Ford is understood to have handed Land Rover’s £50m global account to Young & Rubicam. At the same time, it has restored Ogilvy & Mather as its lead agency in Europe.

WPP-owned O&M is understood to have picked up more than £100m of European business moved from sister network Y&R. Car marques moving include the Fiesta, Ka, Focus and the Galaxy, according to sources.

Former lead agency Y&R was shortlisted for the global Land Rover business with Grey Worldwide after an earlier pitch against HHCL & Partners, Wieden & Kennedy and J Walter Thompson. Land Rover has reported ad spend of around £20m in the UK.

The creative review of Land Rover follows the sale of the business to Ford earlier this year by BMW. The incumbent on the account WCRS, which also works on BMW, was forced to resign the business due to a conflict of interest.

Ogilvy & Mather lost its lead role on the Ford business in 1998 when the European Fiesta and Ka accounts, worth an estimated £65m, moved into Young & Rubicam (MW July 1998).

This followed the appointment of Y&R to handle the launch of the Focus across Europe, believed at the time to have been worth £60m.

It is understood that Y&R will continue to handle the Cougar and Explorer ranges, as well as the Puma and Ford corporate accounts. Ogilvy & Mather currently handles the Mondeo business across Europe.

A major restructuring of Ford’s global operations, initiated by chief executive Jacques Nasser, took effect earlier this year.

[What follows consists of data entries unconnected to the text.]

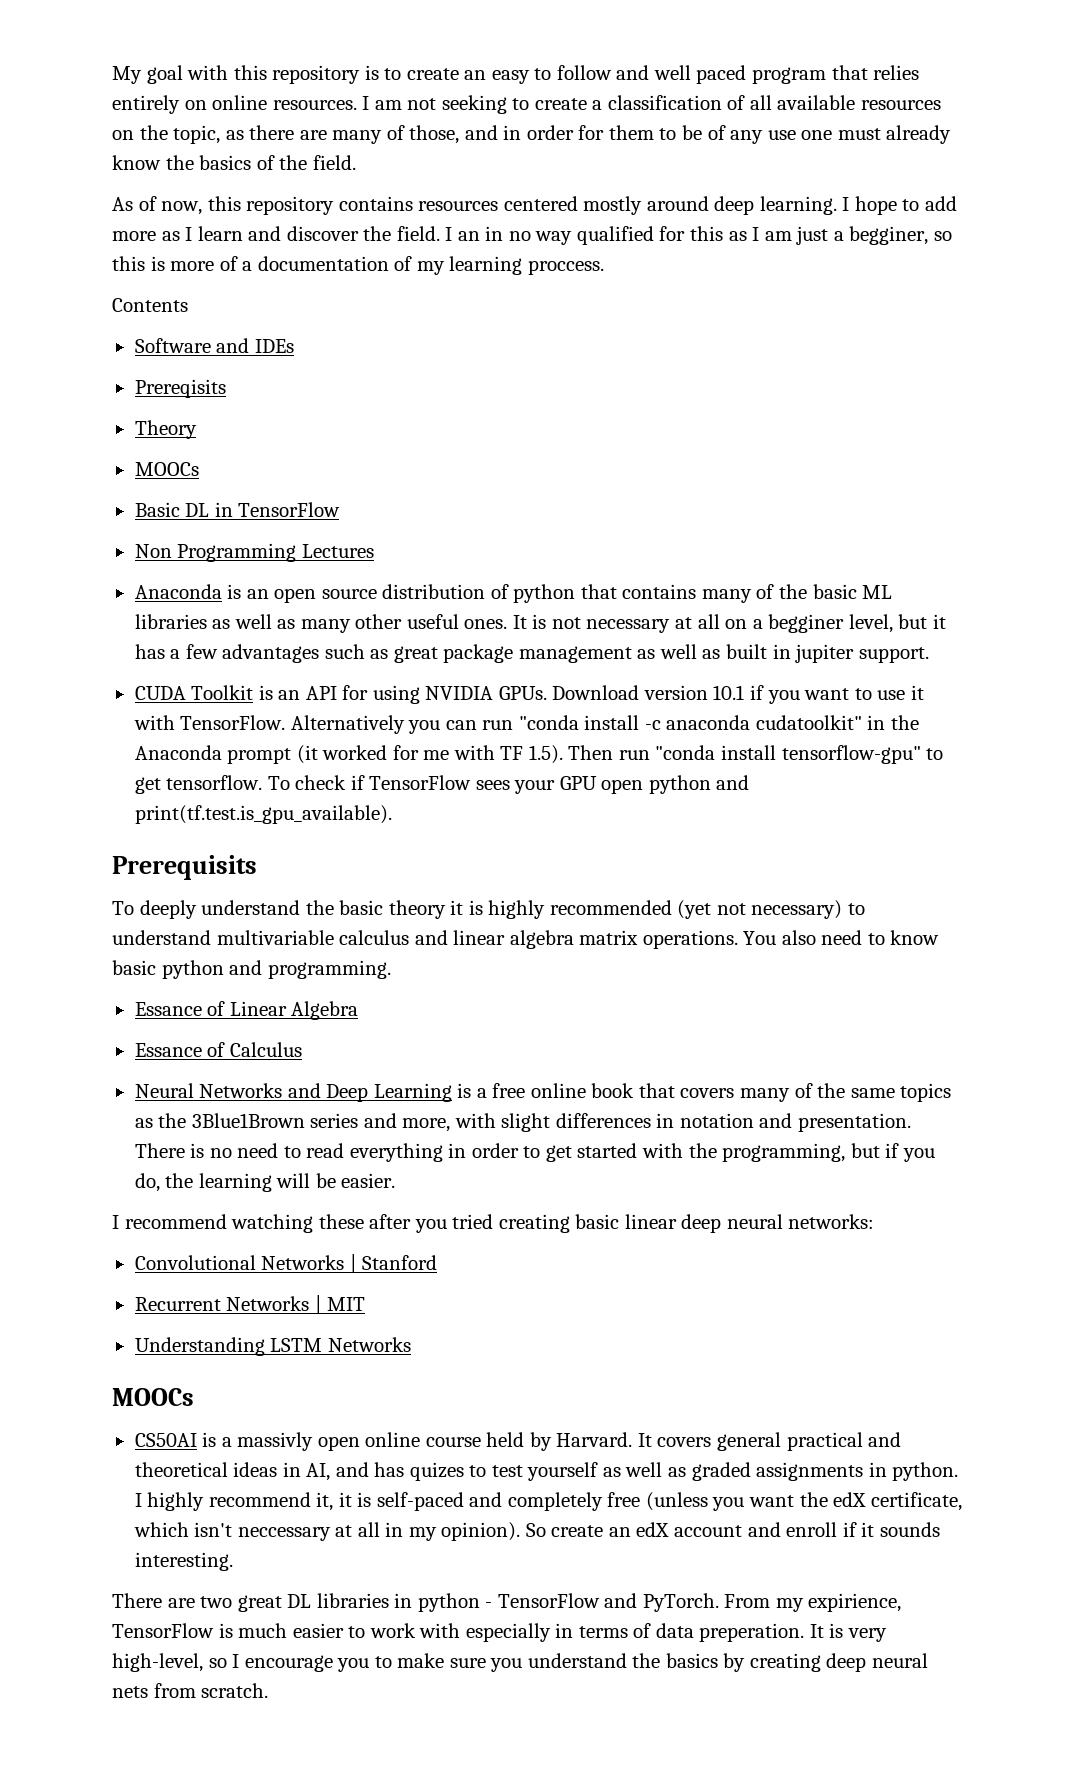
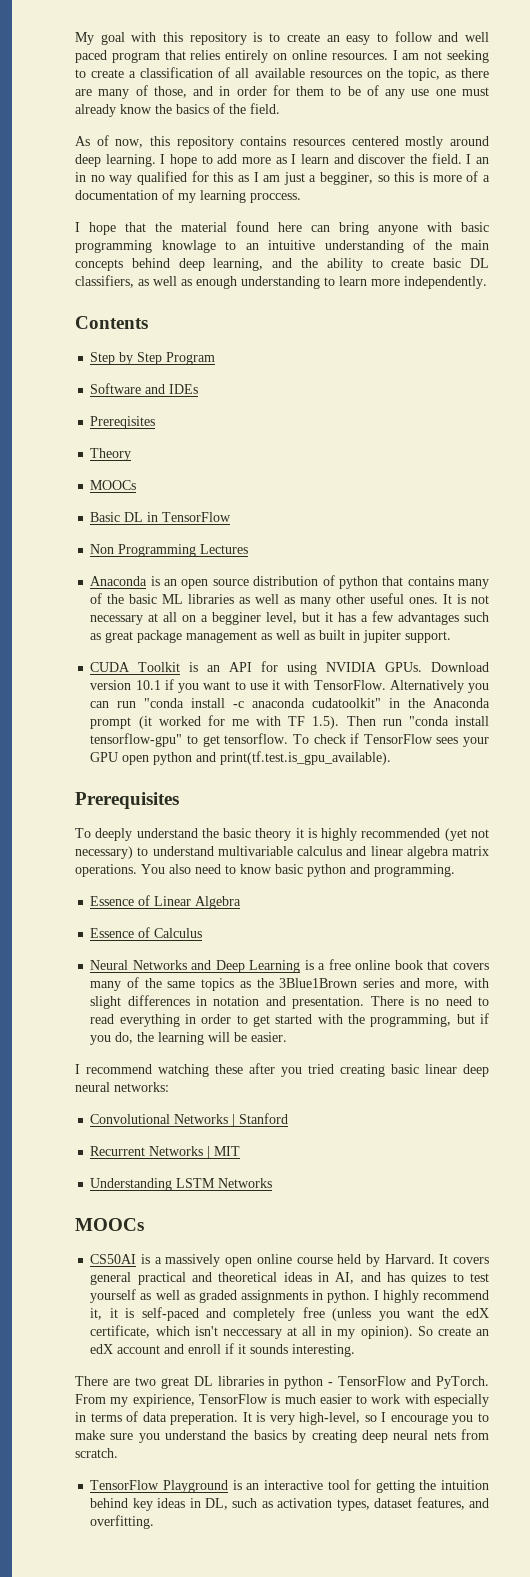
+ I hope that the material found here can bring anyone with basic programming knowlage to an intuitive understanding of the main concepts behind deep learning, and the ability to create basic DL classifiers, as well as enough understanding to learn more independently.
  Contents
+ Step by Step Program
- Prereqisits
+ Prereqisites
- Prerequisits
+ Prerequisites
- Essance of Linear Algebra
+ Essence of Linear Algebra
- Essance of Calculus
+ Essence of Calculus
- CS50AI is a massivly open online course held by Harvard.
+ CS50AI is a massively open online course held by Harvard.
+ TensorFlow Playground is an interactive tool for getting the intuition behind key ideas in DL, such as activation types, dataset features, and overfitting.

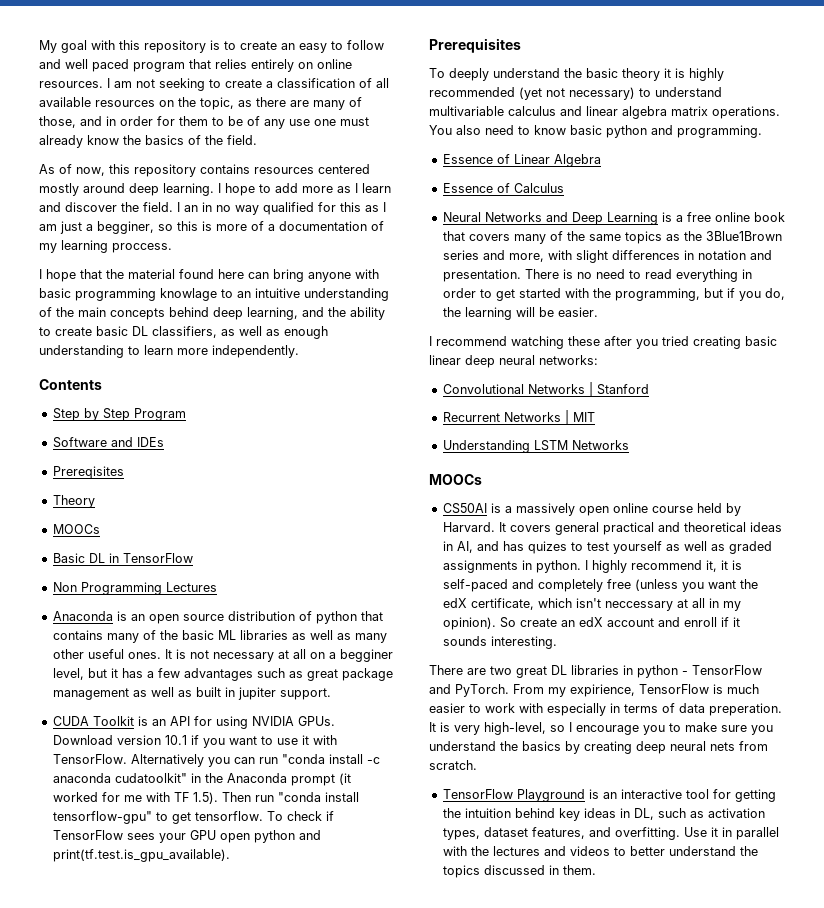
+ Use it in parallel with the lectures and videos to better understand the topics discussed in them.

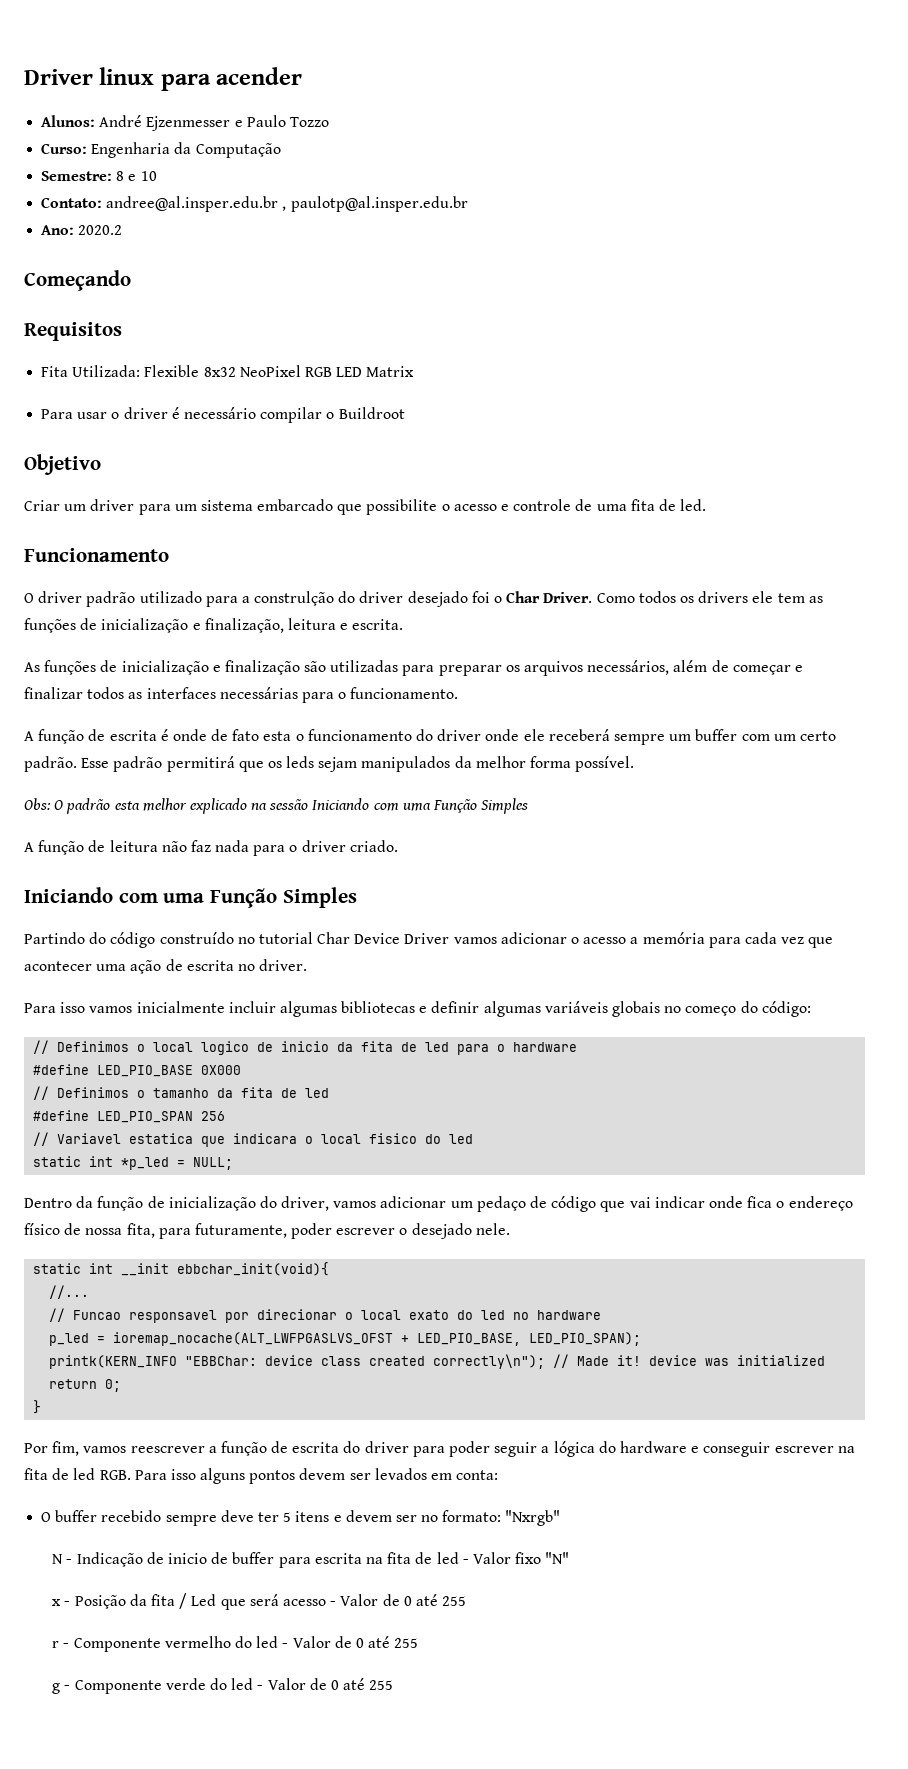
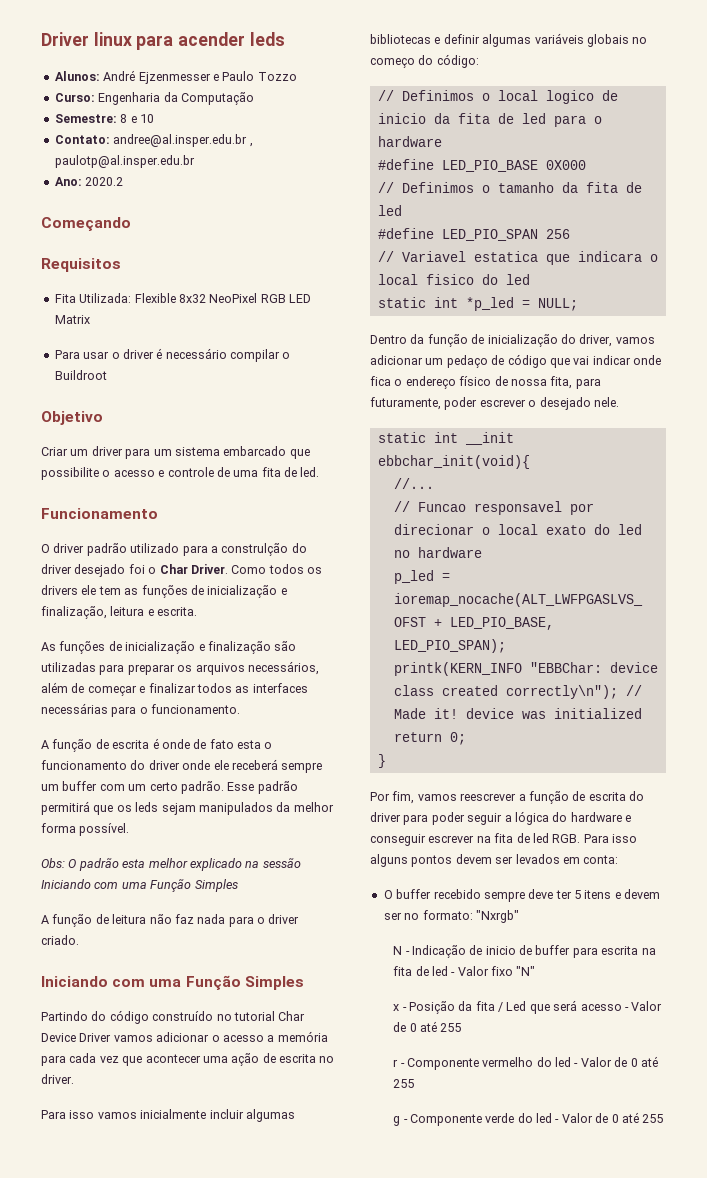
- Driver linux para acender
+ Driver linux para acender leds

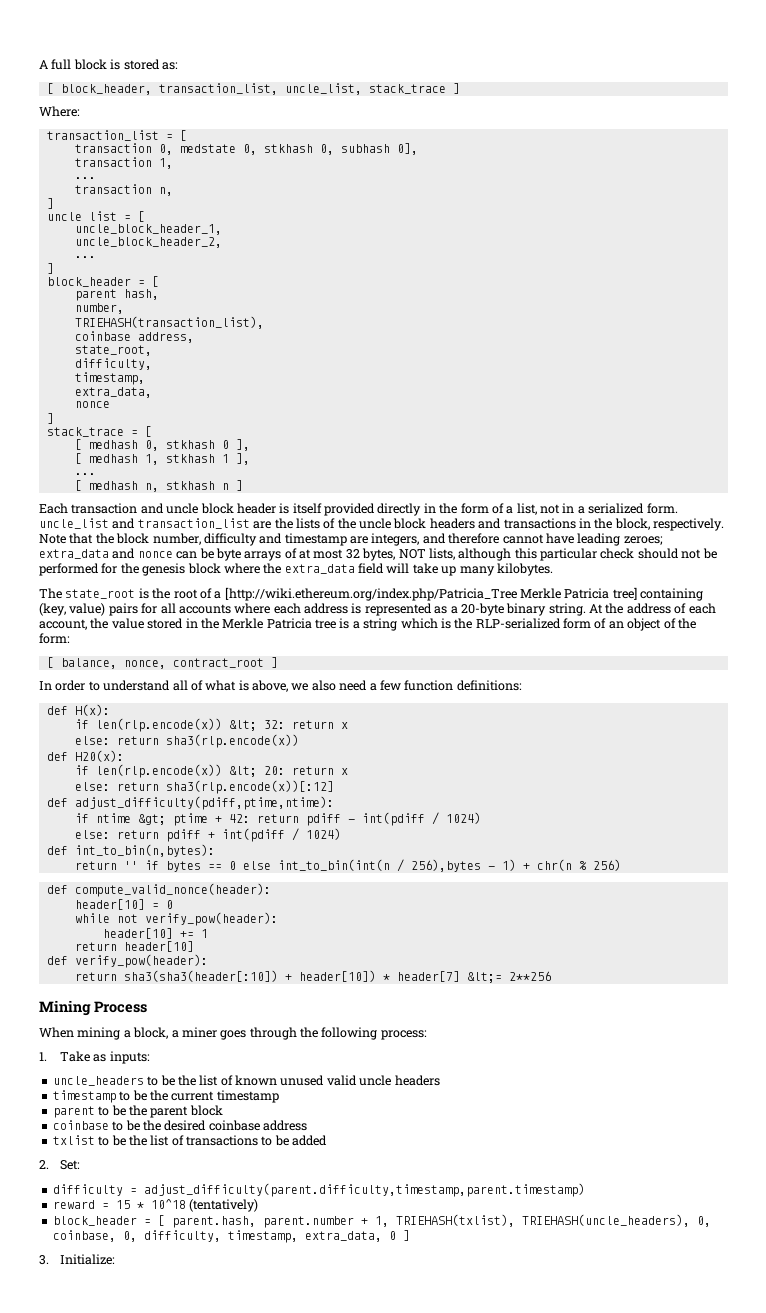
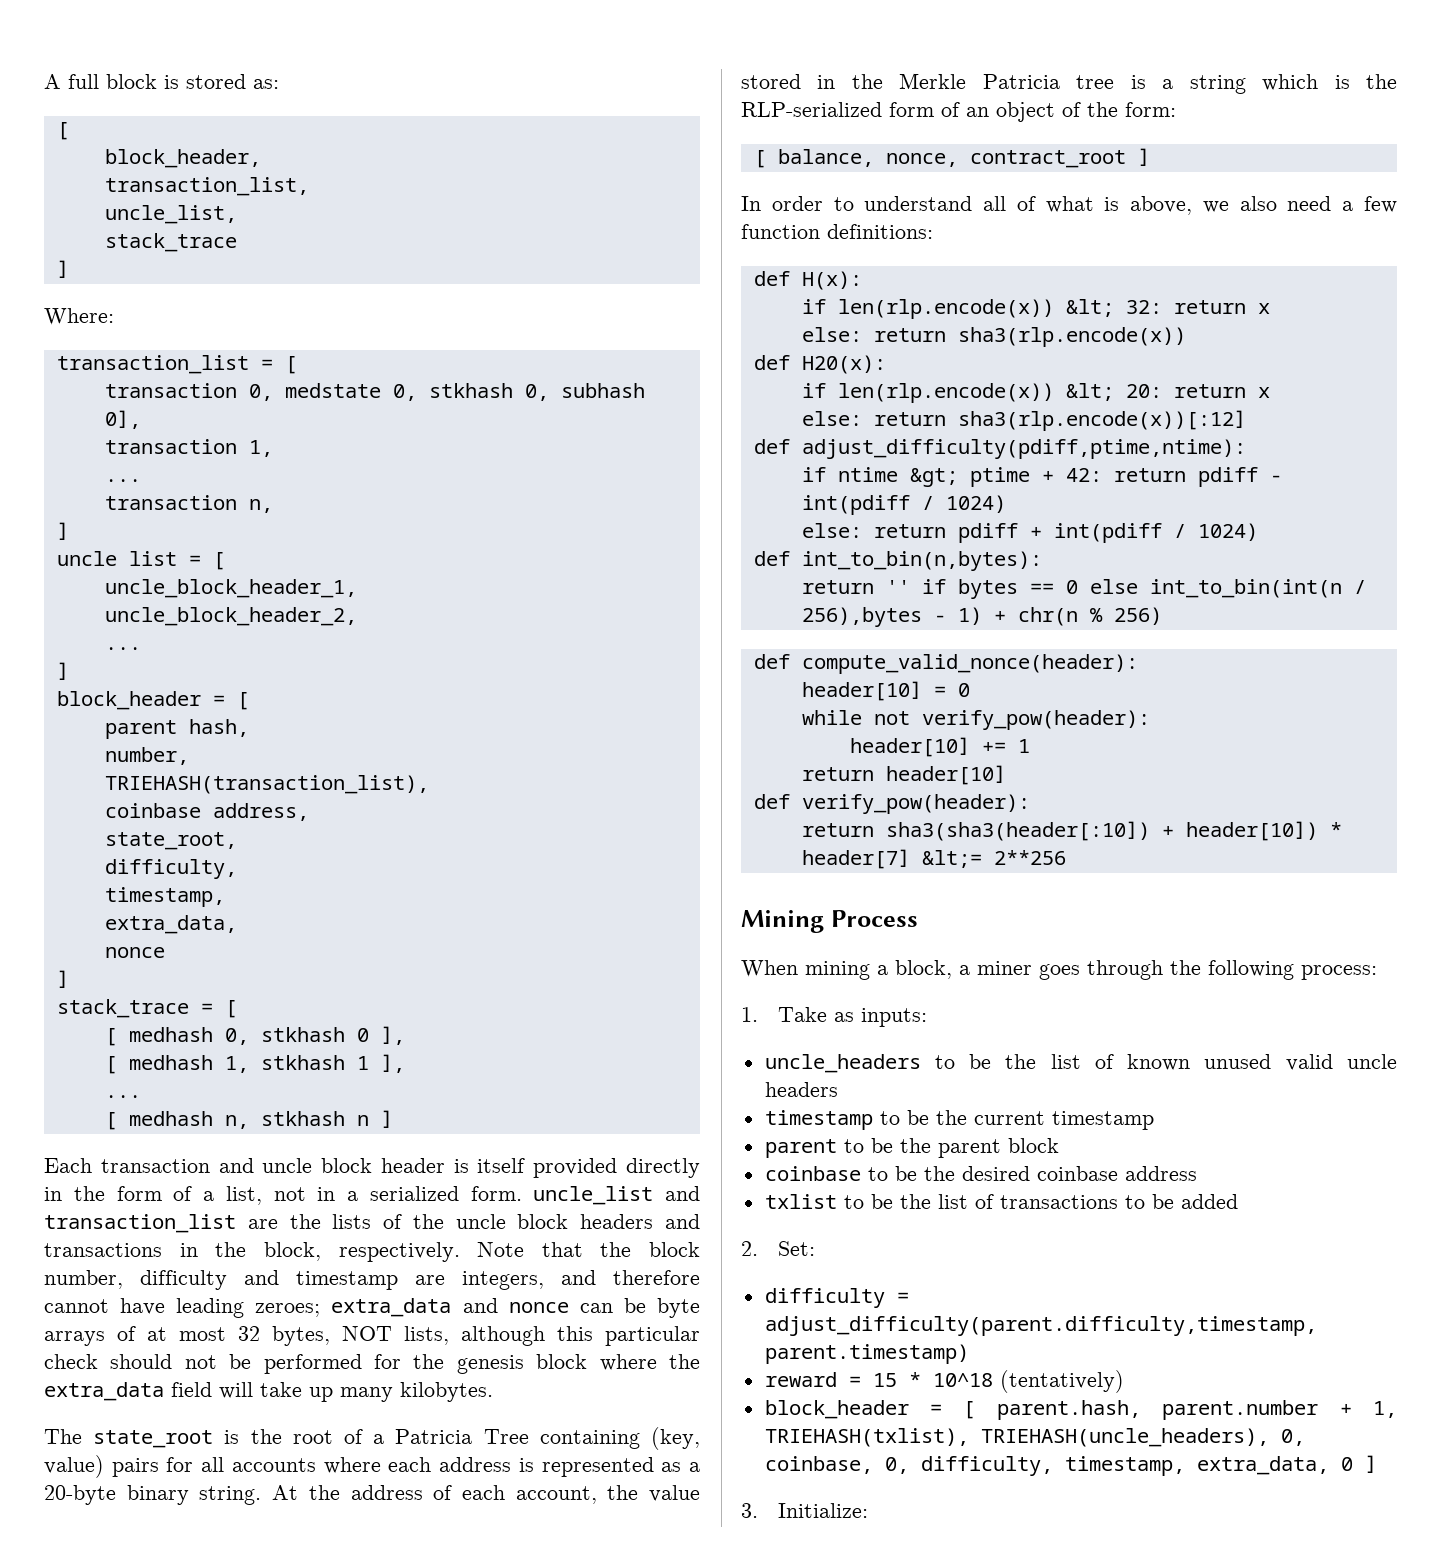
  A full block is stored as:
- [ block_header, transaction_list, uncle_list, stack_trace ]
+ [
+ block_header,
+ transaction_list,
+ uncle_list,
+ stack_trace
+ ]
- The state_root is the root of a [http://wiki.ethereum.org/index.php/Patricia_Tree Merkle Patricia tree] containing (key, value) pairs for all accounts where each address is represented as a 20-byte binary string.
+ The state_root is the root of a Patricia Tree containing (key, value) pairs for all accounts where each address is represented as a 20-byte binary string.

It is thought that this has led to the agency re-think.

l Ford is to shake up the advertising for its dealership business, giving some of the account handled by Ogilvy & Mather to Rainey Kelly Campbell Roalf/Y&R. The move comes as part of a worldwide restructuring of Ford’s advertising, which will now see dealership advertising handled on an individual car-model basis.

O&M refused to comment on Ford’s new strategy and there was no one available at Ford to confirm the changes to its advertising arrangements. However, one industry insider says: “The move was decided in the US. Ford management see the dealer business as a separate account and as a waste of money.”